So glad he is coming home. Tink will be in better hands with you taking care of him with the help from everyone here at FDMB. :-D

Even though I am not very experienced with some of the things you will have to do, Rumpelteazer and I are following your ordeal and keep giving healing vines and paw-hugs every day.

Glad to hear you set the vet straight. :thumbup

You are a SUPER FUR-MOM and Tink will surely be happy to be home with you taking care of him.

Prayers sent for Tink's recovery. cat_pet_icon
 
Wow, glad to hear he's coming home! I'm just new here. My cat has his appt tomorrow to see if he is diabetic. He's got all the classic symptoms. Lots of awesome information and great people from what I've been reading!
 
@KPassa
The subQ will be once or twice a day... not the feeding. That will be at least 4x/day, corresponding with his insulin injections.
The plan for longer lasting insulin is to try the Lantus again once Tink is in better shape. Once the feeding tube is out and he's been regulated on the regular insulin for awhile. Probably a couple weeks. I think once he's feeling well and not being stuffed with carbs, it might be easier to get the longer lasting stuff to be effective.

So... a question for ya'll.

With feeding... should I just keep doing the Science Diet a/d for a bit as the vet is going to suggest, while we're tube feeding? Even on the can it says "for intermittent feeding only" which tells me it's probably not as nutritious as it could be. It's also labed for "feline/canine" which I found extremely odd since they have completely different needs. I'm guessing any pate could be fed with the tube. Should I switch ASAP to Wellness or Evo or something... or should I just stick with a/d for now? I just dont trust Science Diet AT ALL. I'd rather get him back on a good quality food asap, but managing the bg and getting his body back in order is my primary concern. He needs to gain some weight and build some muscle. My mind is telling me I should seek out a high protein, maybe high fat, low carb, and preferably high potassium food.
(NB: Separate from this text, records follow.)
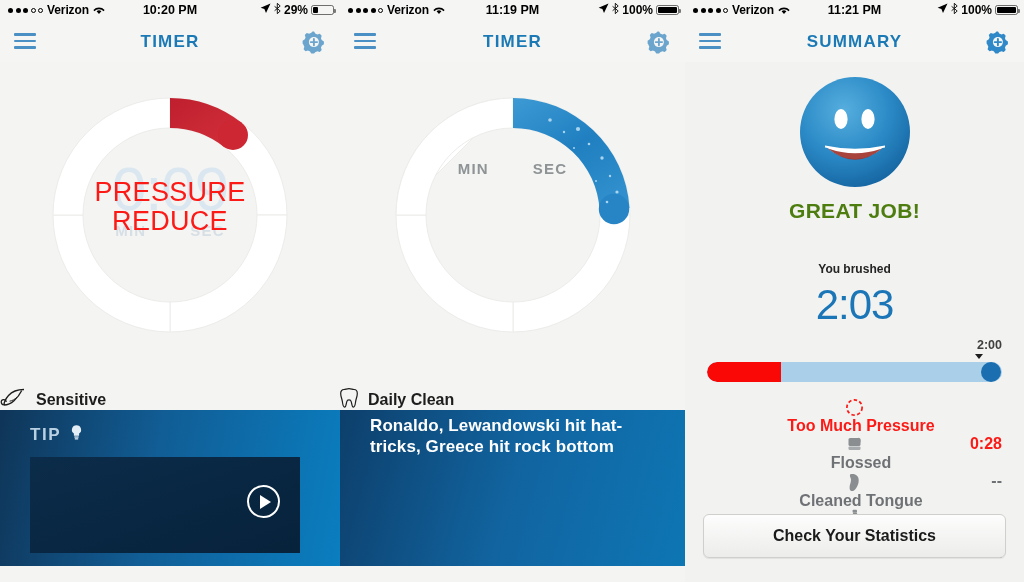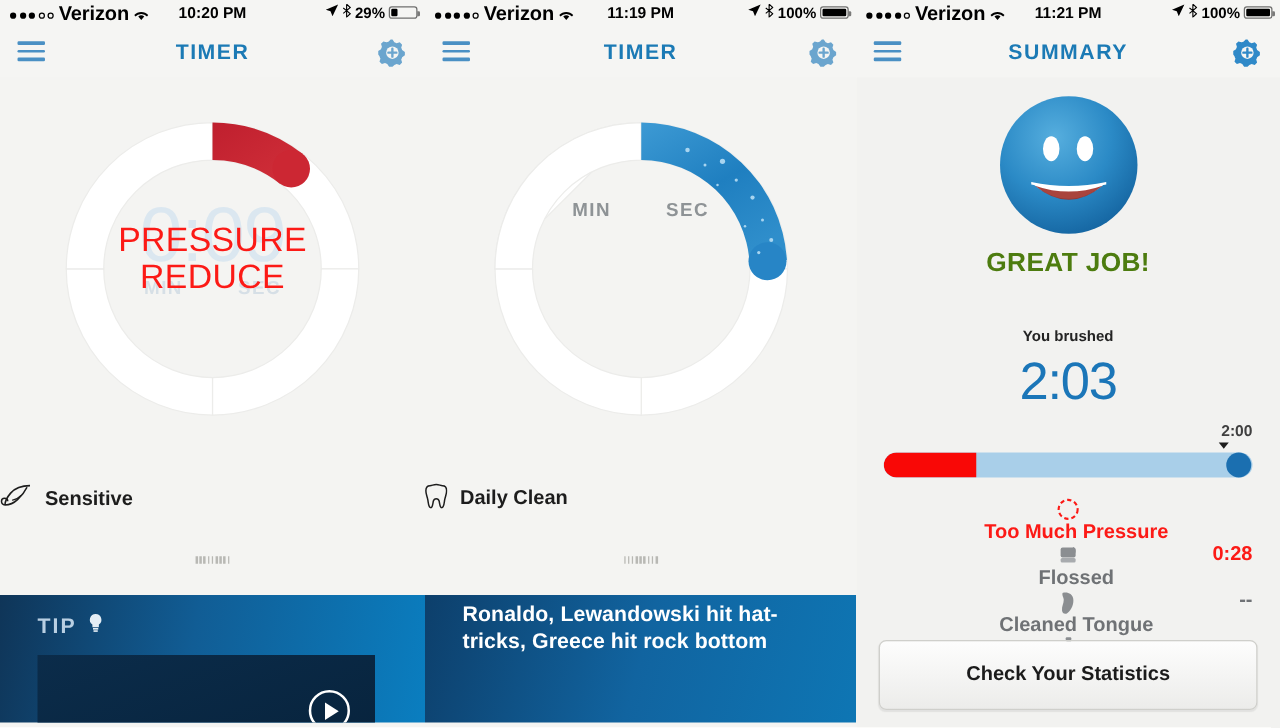"Verizon" .carrier { font-size: 16px -> 12px }
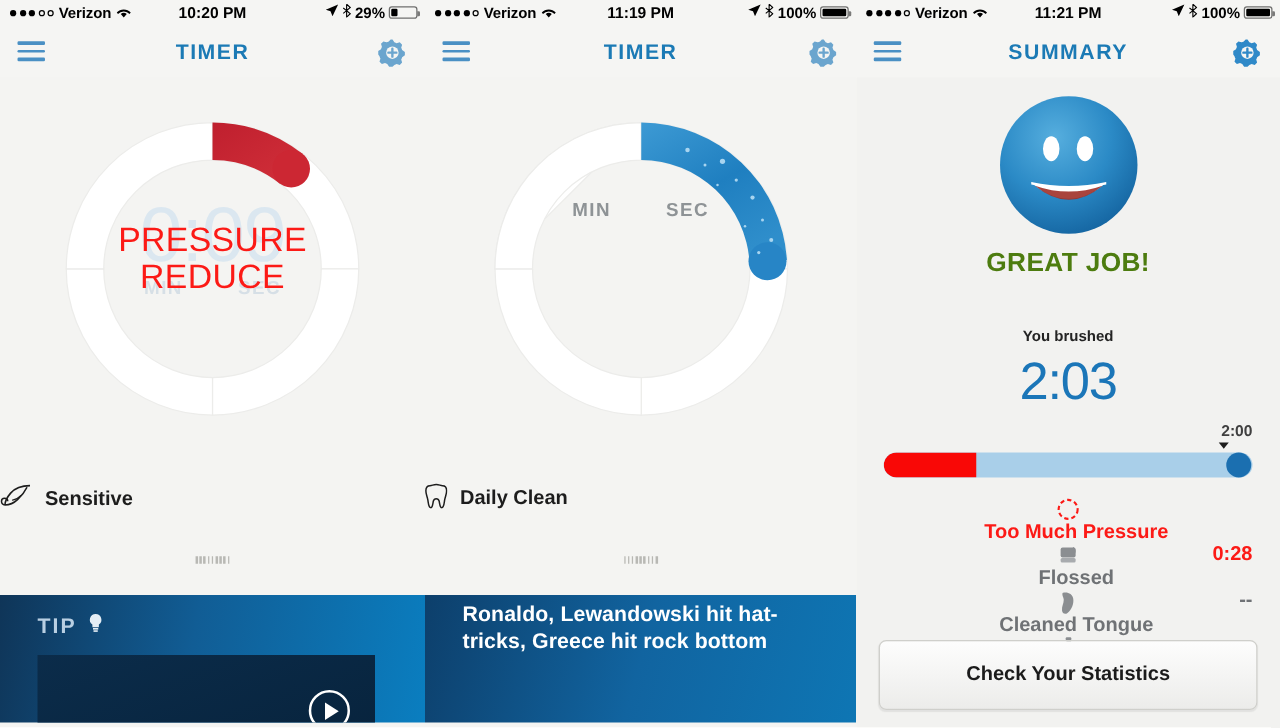"TIP" .panel { bottom: 4px -> 16px; height: 102px -> 156px }
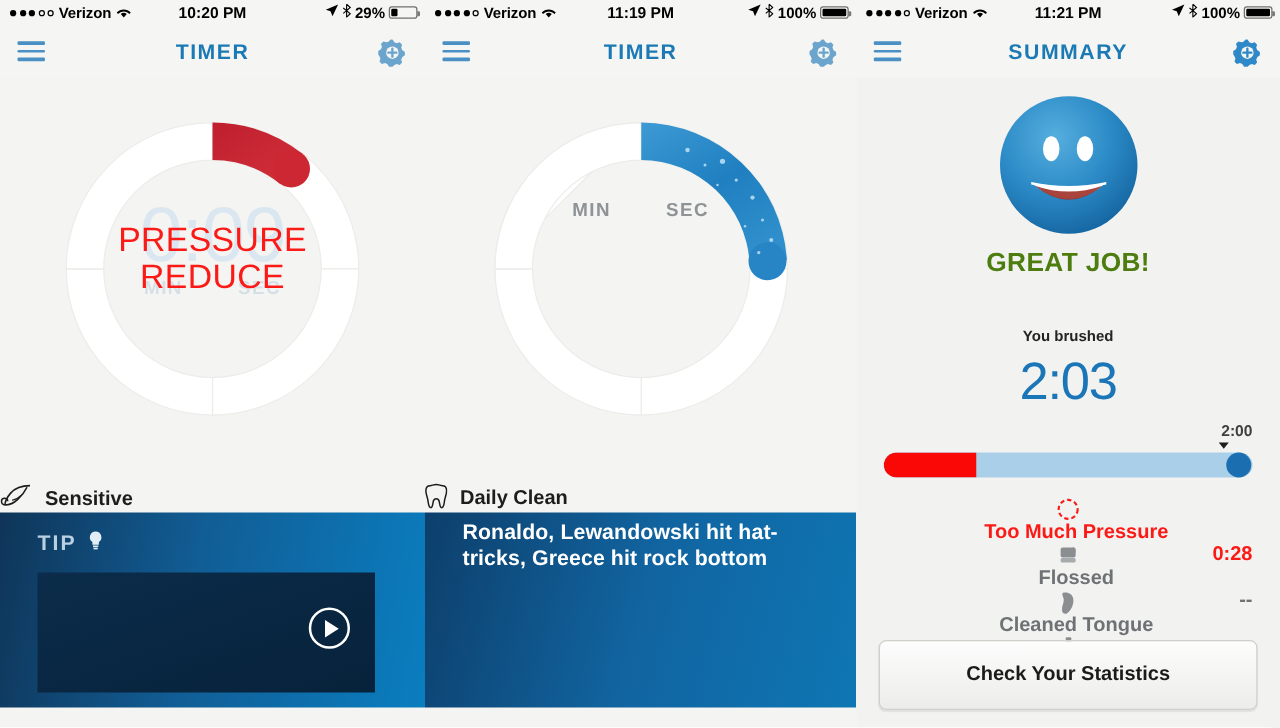"Check Your Statistics" .cta { bottom: 14px -> 24px; height: 56px -> 44px }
But I dont want to get things out of whack with his system. The first ingredient in the a/d is water. Corn gluten isn't far down the list. I'd rather he be eating food that's packed with what he needs, not with water and fillers. I mean, he needs water... but we're already adding water to the food for tube feeding... plus he's getting fluids. I'd rather his food be, well, FOOD. Thoughts?
 
The A/D can is a complete diet and can be used indefinitely. It is formulated to be complete for both felines and canines. I would do as your vet suggests "keep doing the Science Diet a/d for a bit". Just not for long.
Any finely ground food can be tube fed. However, just make sure that there are no lumps and other stuff like that in the food since that could clog the tube. Many tube feeders pass the food through a strainer before tube feeding to remove large pieces.
I would transition by mixing A/D with the other food and increasing the amount of the other food in the mixture.
 
Jen,
No experience tube feeding kitties, but lots with people (my mom). I remember that many people, with time, refuse to take anything by mouth. Do you or does anyone know if one should be offering a few pieces of tempting cat food every few hours? Just not to miss out on the moment when kitty's appetite returns? Anyone? Your vet? I realize that now the important point is tube feeding yet...future is around the corner!
Many (((hugs))), Sophie
 
Yes, they said it's good to offer it, as at some point his appetite should return. Once he eats on his own, the tube can come out. I'm just not sure WHAT to offer. His favorite food in the world is canned tuna, so that might be good. Not to let him eat a lot of... but to get him eating. He's a dry food addict, so we're going to have to find a canned food he'll eat. That might be challenging. I think I'm going to switch my other cats over to at least a grain-free dry. Maybe mixed with canned, to try to reduce their overall carb intake as well, and prevent anyone else from having these issues. I thougth I was feeding good food... based on the research I did years ago when I took them off of mainstream brands. But there was no talk of carbs not being good for them back then (at least not that I found)... it was just concerns over corn and byproducts mostly. But the carb thing makes sense. You dont see cats eating grains and things in the wild.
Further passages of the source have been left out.